In the records below, find the line holding "[92,158,134,169] Fields: ->" and the line holding "[245,222,326,233] recommended. ->". Set down both, with every line between them, exactly.

────────────────

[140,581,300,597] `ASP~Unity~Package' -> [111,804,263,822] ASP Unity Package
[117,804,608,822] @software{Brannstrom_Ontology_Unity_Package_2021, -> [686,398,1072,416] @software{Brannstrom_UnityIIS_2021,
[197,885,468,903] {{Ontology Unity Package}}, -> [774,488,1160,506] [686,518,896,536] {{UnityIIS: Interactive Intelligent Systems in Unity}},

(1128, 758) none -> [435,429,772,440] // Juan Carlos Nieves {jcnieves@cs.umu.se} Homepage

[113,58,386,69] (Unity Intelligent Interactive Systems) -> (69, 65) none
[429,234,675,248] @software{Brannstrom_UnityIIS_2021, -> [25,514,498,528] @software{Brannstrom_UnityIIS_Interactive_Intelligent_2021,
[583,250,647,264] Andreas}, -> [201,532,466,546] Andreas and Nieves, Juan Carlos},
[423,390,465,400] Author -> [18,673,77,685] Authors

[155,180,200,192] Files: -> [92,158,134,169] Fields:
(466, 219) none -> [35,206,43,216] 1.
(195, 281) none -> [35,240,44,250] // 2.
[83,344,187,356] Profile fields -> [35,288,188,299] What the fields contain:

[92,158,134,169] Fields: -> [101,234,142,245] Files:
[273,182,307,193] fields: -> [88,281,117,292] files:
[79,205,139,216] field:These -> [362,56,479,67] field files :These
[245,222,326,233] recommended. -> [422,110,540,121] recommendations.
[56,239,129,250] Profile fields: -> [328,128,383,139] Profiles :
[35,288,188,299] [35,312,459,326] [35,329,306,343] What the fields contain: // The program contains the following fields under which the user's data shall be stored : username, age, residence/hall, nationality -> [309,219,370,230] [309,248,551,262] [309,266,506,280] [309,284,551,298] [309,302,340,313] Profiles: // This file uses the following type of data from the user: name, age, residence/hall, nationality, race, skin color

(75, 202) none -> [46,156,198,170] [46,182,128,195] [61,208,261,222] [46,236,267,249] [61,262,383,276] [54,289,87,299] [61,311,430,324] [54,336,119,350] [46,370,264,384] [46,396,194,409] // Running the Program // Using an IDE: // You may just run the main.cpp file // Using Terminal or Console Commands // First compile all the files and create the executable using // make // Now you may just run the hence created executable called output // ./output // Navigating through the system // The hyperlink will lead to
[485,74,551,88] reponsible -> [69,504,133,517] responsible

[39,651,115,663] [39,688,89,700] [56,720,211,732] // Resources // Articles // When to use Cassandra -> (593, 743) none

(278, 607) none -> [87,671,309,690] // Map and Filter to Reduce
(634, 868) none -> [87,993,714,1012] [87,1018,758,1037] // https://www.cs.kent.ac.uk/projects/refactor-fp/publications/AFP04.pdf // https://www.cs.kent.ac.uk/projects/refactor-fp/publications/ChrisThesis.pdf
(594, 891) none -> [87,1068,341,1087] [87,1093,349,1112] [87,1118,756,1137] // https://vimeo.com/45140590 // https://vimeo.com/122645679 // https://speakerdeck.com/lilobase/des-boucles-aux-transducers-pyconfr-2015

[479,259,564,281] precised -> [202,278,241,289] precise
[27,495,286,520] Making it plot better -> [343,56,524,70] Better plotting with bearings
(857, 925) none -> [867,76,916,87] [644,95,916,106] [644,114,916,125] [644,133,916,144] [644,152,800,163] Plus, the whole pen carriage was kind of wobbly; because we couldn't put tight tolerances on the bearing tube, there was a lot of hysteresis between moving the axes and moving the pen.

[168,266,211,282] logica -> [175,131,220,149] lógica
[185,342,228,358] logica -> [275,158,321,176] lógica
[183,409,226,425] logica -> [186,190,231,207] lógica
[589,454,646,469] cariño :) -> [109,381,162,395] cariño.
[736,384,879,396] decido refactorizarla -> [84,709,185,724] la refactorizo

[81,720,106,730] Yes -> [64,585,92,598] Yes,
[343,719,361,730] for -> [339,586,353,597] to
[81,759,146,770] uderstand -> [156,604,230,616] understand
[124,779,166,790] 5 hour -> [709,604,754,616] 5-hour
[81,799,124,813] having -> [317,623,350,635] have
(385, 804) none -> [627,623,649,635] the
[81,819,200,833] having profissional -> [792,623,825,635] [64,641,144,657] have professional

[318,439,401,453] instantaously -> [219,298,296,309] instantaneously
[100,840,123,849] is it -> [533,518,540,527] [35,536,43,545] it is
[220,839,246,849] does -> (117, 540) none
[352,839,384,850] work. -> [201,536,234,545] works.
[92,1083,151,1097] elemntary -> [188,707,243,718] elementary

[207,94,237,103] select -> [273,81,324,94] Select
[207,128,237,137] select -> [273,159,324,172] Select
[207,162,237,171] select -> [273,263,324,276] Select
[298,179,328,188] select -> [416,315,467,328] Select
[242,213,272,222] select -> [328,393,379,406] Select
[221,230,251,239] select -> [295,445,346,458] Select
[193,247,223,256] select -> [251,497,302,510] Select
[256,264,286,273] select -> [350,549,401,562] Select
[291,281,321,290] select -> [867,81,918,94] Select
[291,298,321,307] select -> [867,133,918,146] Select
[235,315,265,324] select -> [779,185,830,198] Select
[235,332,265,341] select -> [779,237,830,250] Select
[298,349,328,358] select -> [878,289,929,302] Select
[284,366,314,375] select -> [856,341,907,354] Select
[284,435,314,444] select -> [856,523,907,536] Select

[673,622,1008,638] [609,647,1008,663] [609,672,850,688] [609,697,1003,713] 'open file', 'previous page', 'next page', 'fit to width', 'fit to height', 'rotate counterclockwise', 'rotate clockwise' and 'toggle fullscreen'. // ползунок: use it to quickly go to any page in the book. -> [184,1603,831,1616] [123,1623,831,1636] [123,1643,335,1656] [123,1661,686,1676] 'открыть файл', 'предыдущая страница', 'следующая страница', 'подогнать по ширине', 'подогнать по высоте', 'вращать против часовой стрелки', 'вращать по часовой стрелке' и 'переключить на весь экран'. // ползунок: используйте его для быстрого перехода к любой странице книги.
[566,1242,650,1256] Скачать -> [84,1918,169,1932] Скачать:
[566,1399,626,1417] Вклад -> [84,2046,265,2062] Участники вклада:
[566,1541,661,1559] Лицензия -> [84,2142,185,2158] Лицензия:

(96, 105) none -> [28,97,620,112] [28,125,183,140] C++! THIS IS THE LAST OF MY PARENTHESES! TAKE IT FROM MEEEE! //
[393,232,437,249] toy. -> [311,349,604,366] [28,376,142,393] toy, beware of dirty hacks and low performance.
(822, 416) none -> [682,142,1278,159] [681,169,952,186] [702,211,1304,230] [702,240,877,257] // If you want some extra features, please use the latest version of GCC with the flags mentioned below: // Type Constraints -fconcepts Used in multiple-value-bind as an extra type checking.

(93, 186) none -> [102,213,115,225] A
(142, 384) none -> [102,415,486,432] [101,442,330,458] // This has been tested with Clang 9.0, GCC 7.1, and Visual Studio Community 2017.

────────────────

» **Result of the exercise**
[92,158,134,169] Fields: -> [101,234,142,245] Files:
[273,182,307,193] fields: -> [88,281,117,292] files:
[79,205,139,216] field:These -> [362,56,479,67] field files :These
[245,222,326,233] recommended. -> [422,110,540,121] recommendations.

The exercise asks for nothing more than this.